Related to Convertible Revolving Credit Facility

  • Revolving Credit Facility (i) Subject to the terms and conditions hereof, each Lender severally agrees to make available to Borrowers from time to time until the Commitment Termination Date its Pro Rata Share of advances (each, a “Revolving Credit Advance”). The Pro Rata Share of the Loans of any Lender shall not at any time exceed its separate Commitment. The obligations of each Lender hereunder shall be several and not joint.
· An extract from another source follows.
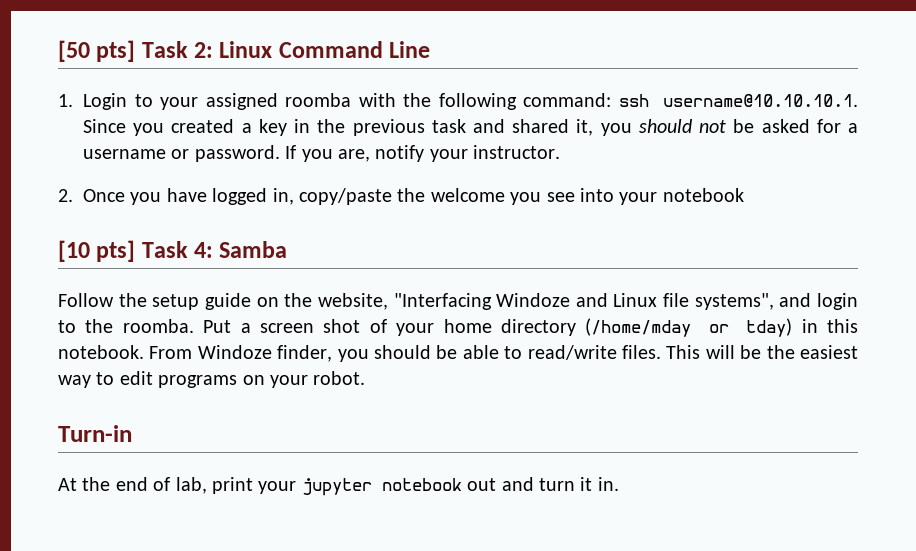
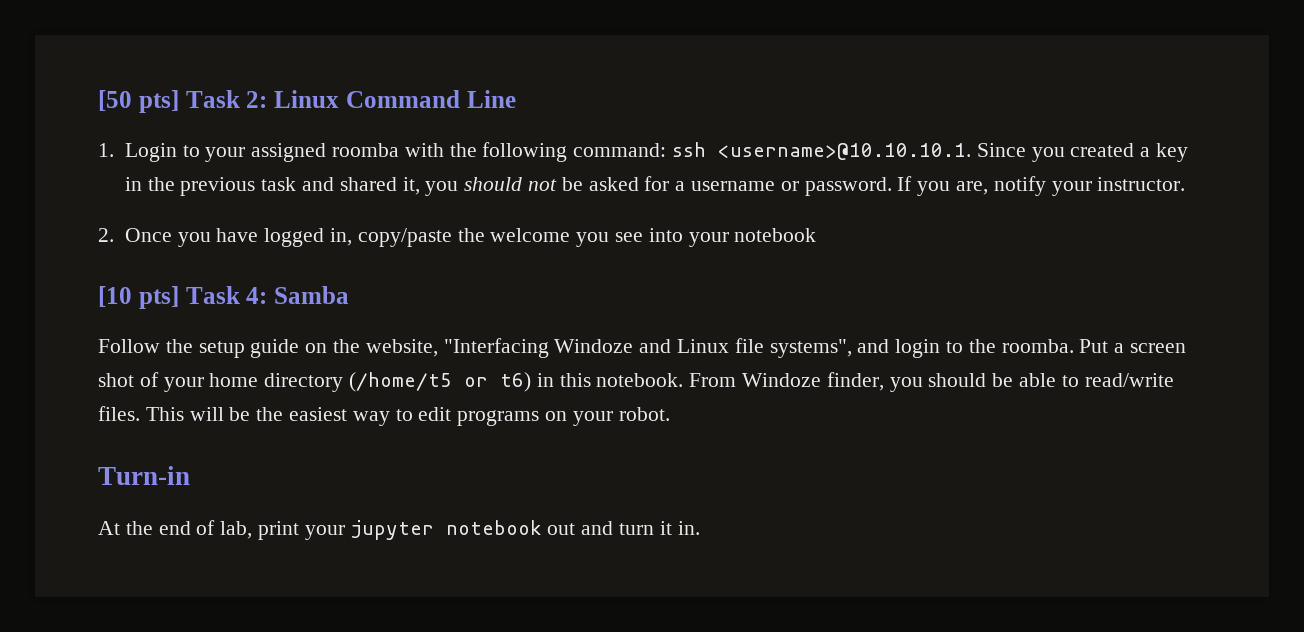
[663,94,858,107] username@10.10.10.1. -> [717,143,971,160] <username>@10.10.10.1.
[585,318,793,337] (/home/mday or tday) -> [349,372,532,392] (/home/t5 or t6)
Until the Commitment Termination Date, Borrowers may borrow, repay and reborrow under this Section 2.1(a); provided, that (x) the amount of any Revolving Credit Advances to be made at any time shall not exceed Availability at such time, (y) the amount of any Revolving Credit Advances to be made to the U.S. Borrowers at any time shall not exceed the U.S. Availability at such time and (z) the amount of any Revolving Credit Advances to be made to the Canadian Borrowers at any time shall not exceed the Canadian Availability at such time. Each Revolving Credit Advance shall be made on notice by Borrower Representative to one of the representatives of Agent identified in Schedule (2.1) at the address specified therein. Any such notice must be given no later than (1) 12 noon (New York, New York time) on the date of the proposed Revolving Credit Advance, in the case of a Base Rate Loan, or (2) 12 noon (New York, New York time) on the date which is three (3) Business Days’ prior to the proposed Revolving Credit Advance, in the case of a LIBOR Loan. Each such notice (a “Notice of Revolving Credit Advance”) may be given verbally by telephone but must be immediately confirmed in writing (by fax, electronic mail or overnight courier) substantially in the form of Exhibit 2.1(a)(i), and shall include the information required in such Exhibit. If any Borrower desires to have the Revolving Credit Advances bear interest by reference to a LIBOR Rate, with respect to LIBOR Loans denominated in Dollars, and BA Rate, with respect to LIBOR Loans denominated in Canadian Dollars, Borrower Representative must comply with Section 2.5(e). All Revolving Credit Advances (x) made to a U.S. Borrower shall be denominated in Dollars and (y) made to a Canadian Borrower shall be denominated in Dollars or Canadian Dollars but shall be deemed to have been made (in the case of Canadian Dollar Revolving Credit Advances) in the Dollar Equivalent of such Revolving Credit Advance.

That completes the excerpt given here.